Nothing in the copy should be a picture; everything else in the listing is to be restated exactly.

### Supplied information ###

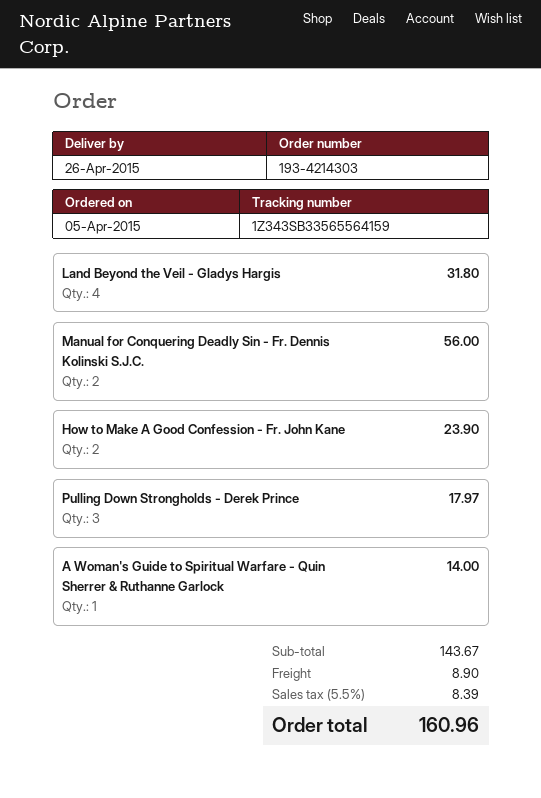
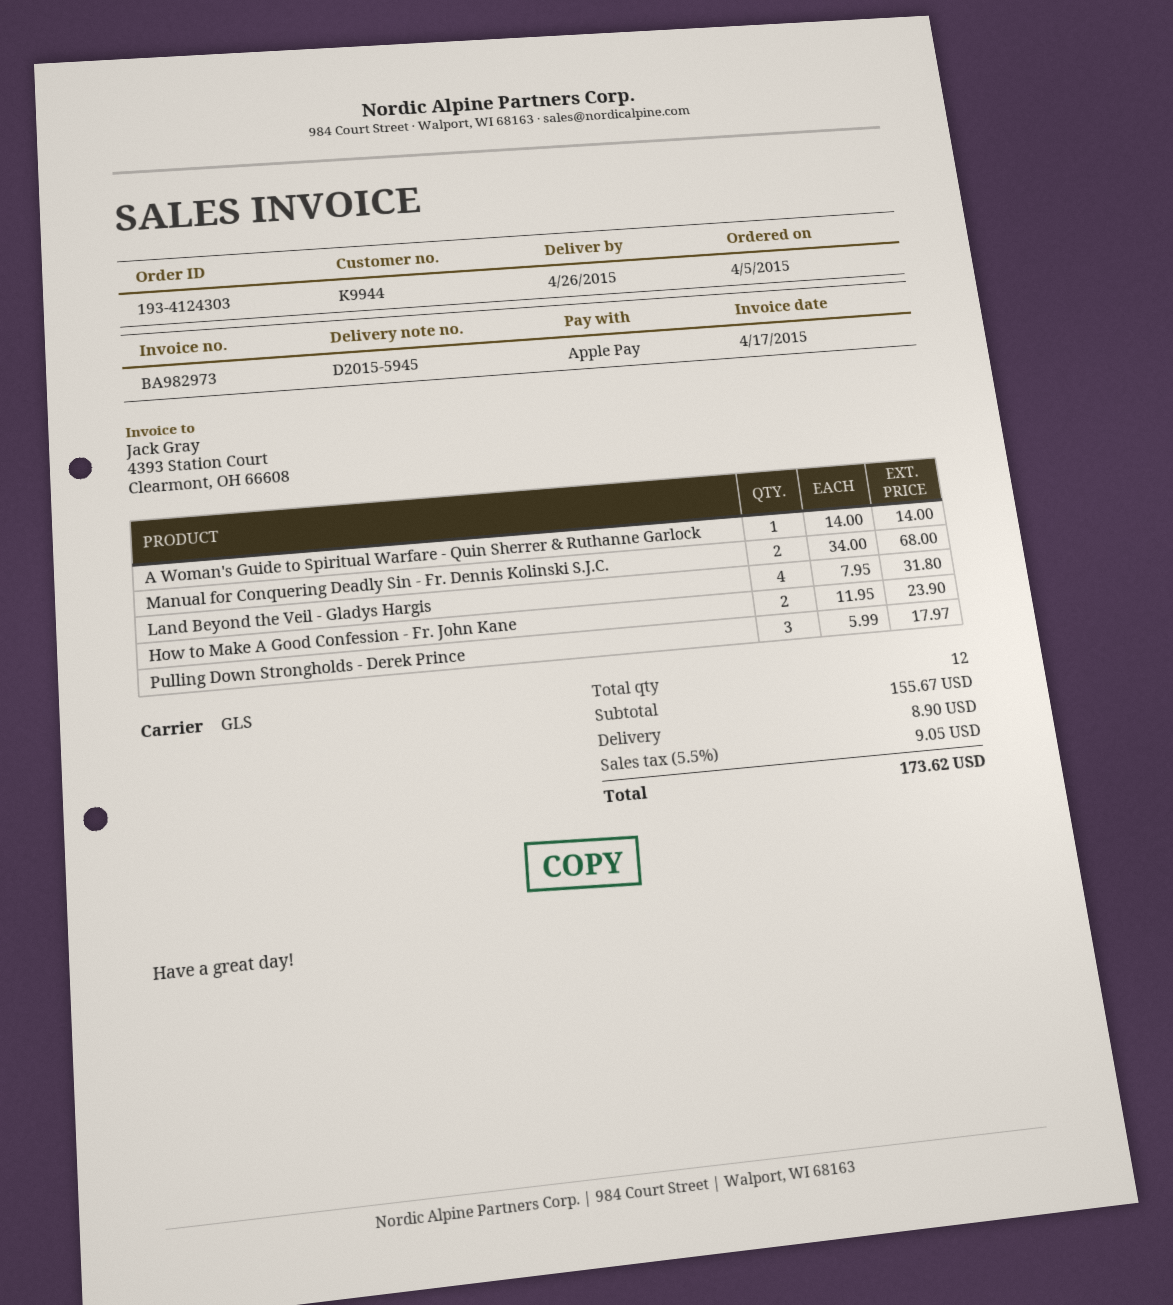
order number: 193-4214303 -> 193-4124303
Manual for Conquering Deadly Sin - Fr. Dennis Kolinski S.J.C.: 2 for 56.00 -> 2 for 68.00
subtotal: 143.67 -> 155.67
tax: 5.5% = 8.39 -> 5.5% = 9.05
total: 160.96 -> 173.62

###

» Result of the exercise:
order number: 193-4214303 -> 193-4124303
Manual for Conquering Deadly Sin - Fr. Dennis Kolinski S.J.C.: 2 for 56.00 -> 2 for 68.00
subtotal: 143.67 -> 155.67
tax: 5.5% = 8.39 -> 5.5% = 9.05
total: 160.96 -> 173.62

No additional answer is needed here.